■ PROBLEM DETAILS ■
Which lines of the records below contain the word "installation"? Show each one.

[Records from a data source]
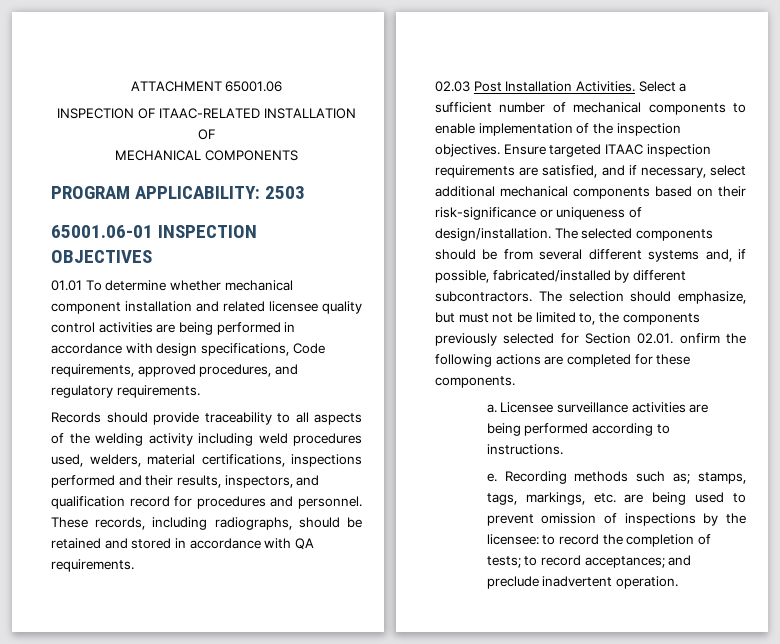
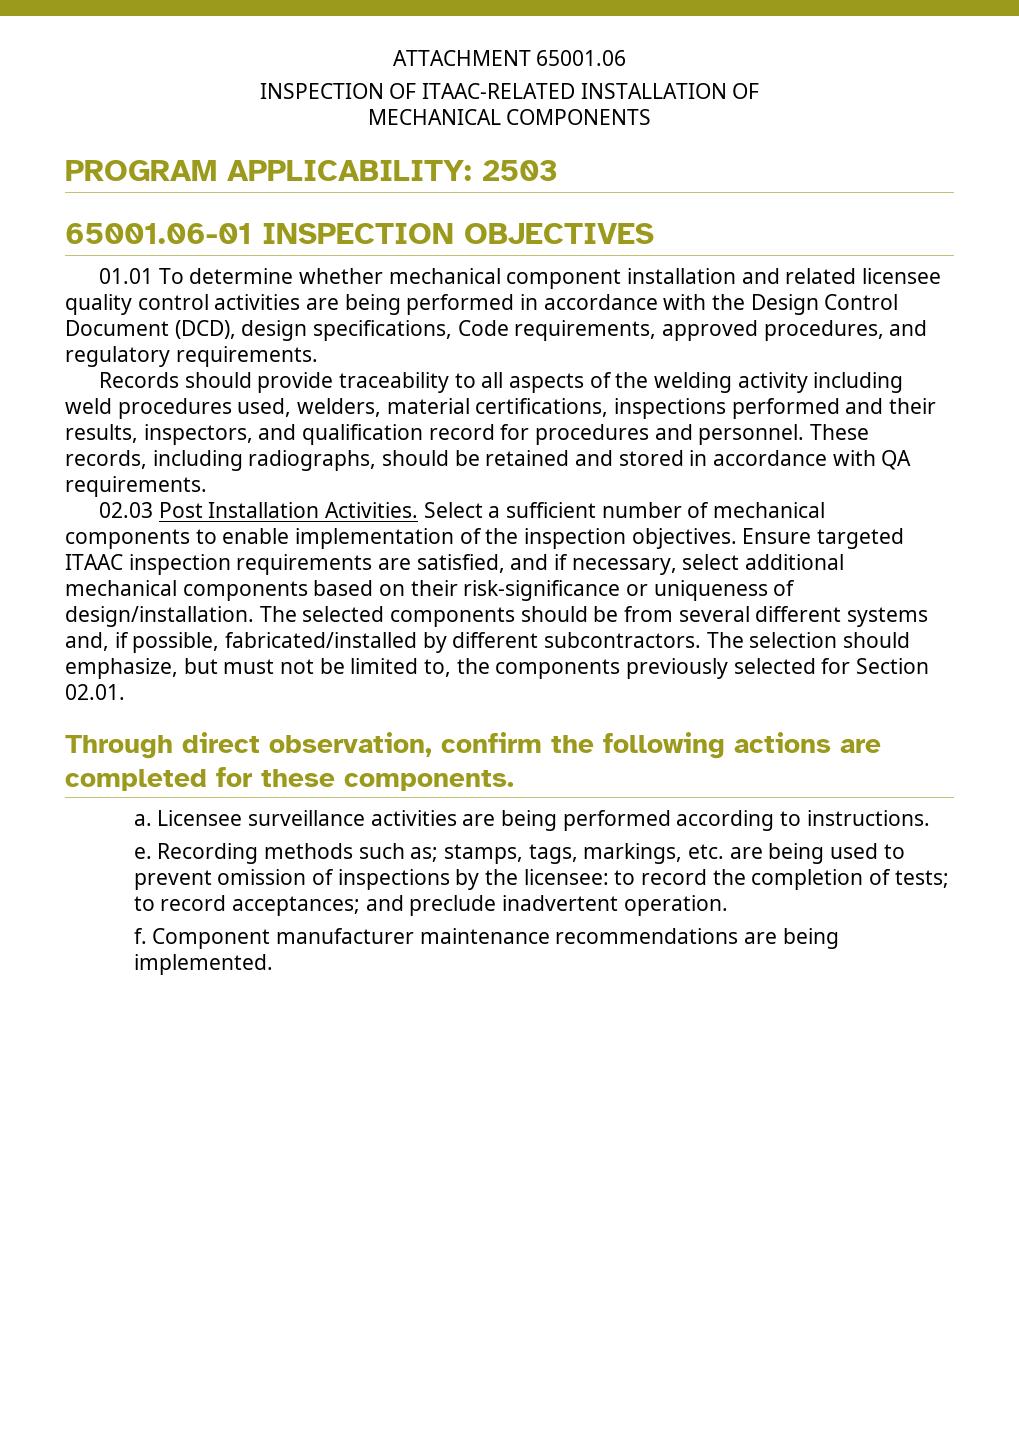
- 01.01 To determine whether mechanical component installation and related licensee quality control activities are being performed in accordance with design specifications, Code requirements, approved procedures, and regulatory requirements.
+ 01.01 To determine whether mechanical component installation and related licensee quality control activities are being performed in accordance with the Design Control Document (DCD), design specifications, Code requirements, approved procedures, and regulatory requirements.
- The selection should emphasize, but must not be limited to, the components previously selected for Section 02.01. onfirm the following actions are completed for these components.
+ The selection should emphasize, but must not be limited to, the components previously selected for Section 02.01.
+ Through direct observation, confirm the following actions are completed for these components.
+ f. Component manufacturer maintenance recommendations are being implemented.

■ RESPONSE AREA ■
- 01.01 To determine whether mechanical component installation and related licensee quality control activities are being performed in accordance with design specifications, Code requirements, approved procedures, and regulatory requirements.
+ 01.01 To determine whether mechanical component installation and related licensee quality control activities are being performed in accordance with the Design Control Document (DCD), design specifications, Code requirements, approved procedures, and regulatory requirements.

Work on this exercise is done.